Release Readiness Report

Date: 2026-06-26
Build: ./build/bin/cursor-agent
Cycle: Code Search Excellence – Phase 1 Audit
Checklist: docs/release/release_checklist.md

Decision

BLOCKED

The engine is operationally correct. It is not yet product-correct.
Gate 3 (Search Correctness) fails. Release is not authorized.

Gate 1 – Build: PASS

Check	Result
Clean build	✓ 0 errors
Self-test	✓ 8/8 passed
Doctor	✓ 15/15 passed, 0 failed
Benchmark suite	✓ 14/14 scenarios

Gate 2 – Execution: PASS

Check	Result
19/19 audit commands exit 0	✓
Tool routing (9/9 direct commands)	✓
`--capabilities` exits 0	✓ (fixed this cycle)
Checkpoint contamination	✓ absent (fixed this cycle)
cmake / ctest routing	✓ correct (fixed this cycle)

This was the conclusion of the previous readiness report.
It was necessary but insufficient.

Gate 3 – Search Correctness: FAIL

Source: docs/telemetry/search_correctness_report.md

Metric	Result	Target
Queries audited	11	11
Semantically correct (PASS)	2 (18%)	≥ 90%
Partially correct (PARTIAL)	4 (36%)	–
Semantically wrong (FAIL)	5 (45%)	0 Critical
Confirmed bugs	8	0
Grep fallback rate	27%	≤ 20%

Confirmed semantic failures

ID	Query	Failure	Severity
B-01	`find struct ToolResult`	Regression fixture ranked above source header	Critical
B-02	`what owns CommandRouter`	0 tools executed; classified as General Chat	Critical
B-03	`what depends on ExecutionEngine`	0 tools executed; classified as General Chat	Critical
B-04	`where is configuration loaded`	Phrase normalized to non-existent symbol; grep matched `.md` not `.cpp`	High
B-05	`what is the git diff`	Live git operation misclassified as codebase search	High
B-06	`who calls ReplayService`	Declaring header ranked above calling `.cpp` files	High
B-07	`where is CommandRouter referenced`	Defining header ranked above `main.cpp` instantiation	High
B-08	`git status`	`git log` executed instead of `git status`	Medium

Three failure modes

Classifier failures (4 bugs – B-02, B-03, B-05, B-08)
The intent classifier does not recognize ownership (what owns), dependency (what depends on), or natural-language git operations as investigation queries. Two queries returned zero tools executed and confidence 0.0.

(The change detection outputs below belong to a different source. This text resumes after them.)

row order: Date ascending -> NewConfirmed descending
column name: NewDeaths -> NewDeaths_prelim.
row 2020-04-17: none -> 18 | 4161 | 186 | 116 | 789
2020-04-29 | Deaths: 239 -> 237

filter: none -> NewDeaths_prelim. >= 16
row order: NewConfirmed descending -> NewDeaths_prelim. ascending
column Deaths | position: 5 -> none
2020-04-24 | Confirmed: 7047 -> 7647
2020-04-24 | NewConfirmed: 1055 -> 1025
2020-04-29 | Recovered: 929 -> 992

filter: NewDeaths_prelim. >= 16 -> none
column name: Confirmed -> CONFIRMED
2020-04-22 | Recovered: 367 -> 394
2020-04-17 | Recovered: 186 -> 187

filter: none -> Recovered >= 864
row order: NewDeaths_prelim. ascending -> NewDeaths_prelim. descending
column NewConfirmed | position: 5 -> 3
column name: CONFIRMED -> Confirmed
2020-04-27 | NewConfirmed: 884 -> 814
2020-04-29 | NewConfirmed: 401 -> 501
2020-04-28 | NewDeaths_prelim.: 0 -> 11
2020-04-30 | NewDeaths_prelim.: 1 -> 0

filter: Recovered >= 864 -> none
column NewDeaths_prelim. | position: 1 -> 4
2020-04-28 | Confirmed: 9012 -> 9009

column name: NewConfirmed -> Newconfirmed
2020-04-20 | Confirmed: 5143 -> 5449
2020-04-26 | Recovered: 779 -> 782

Ranking failures (3 bugs – B-01, B-06, B-07)
The file ranker selects the declaring/defining file over the calling/using file for reference queries, and selects fixture files over source files for declaration queries.

Phrase normalization failure (1 bug – B-04)
Compound phrases are joined with underscores, producing symbols that do not exist in the codebase. Grep fallback then matches documentation files instead of source.

Gate 4 – UX: PASS (conditional)

Check	Result
Progress timeline visible	✓ for investigation queries
Evidence visible in JSON	✓ `files_examined` populated when tools run
Insufficient evidence distinguishable	✓ `outcome: insufficient_evidence` correct
Errors distinguishable	✓ stderr separate from stdout

Condition: UX is acceptable for queries that reach the investigation path. Queries classified as General Chat show no progress UI at all – this is acceptable only while classifier failures remain open.

Gate 5 – Telemetry: PASS

Check	Result
Dashboard current	✓ 483 sessions, 1408 events
Search correctness report	✓ `docs/telemetry/search_correctness_report.md`
Calibration reviewed	✓ confidence bands show 97.4% success rate in 0.6–0.8 band
Failure topology	✓ `docs/telemetry/failure_topology.md`

What Changed vs. Previous Report

The previous readiness report concluded PASS based on 19/19 audit commands returning exit code 0.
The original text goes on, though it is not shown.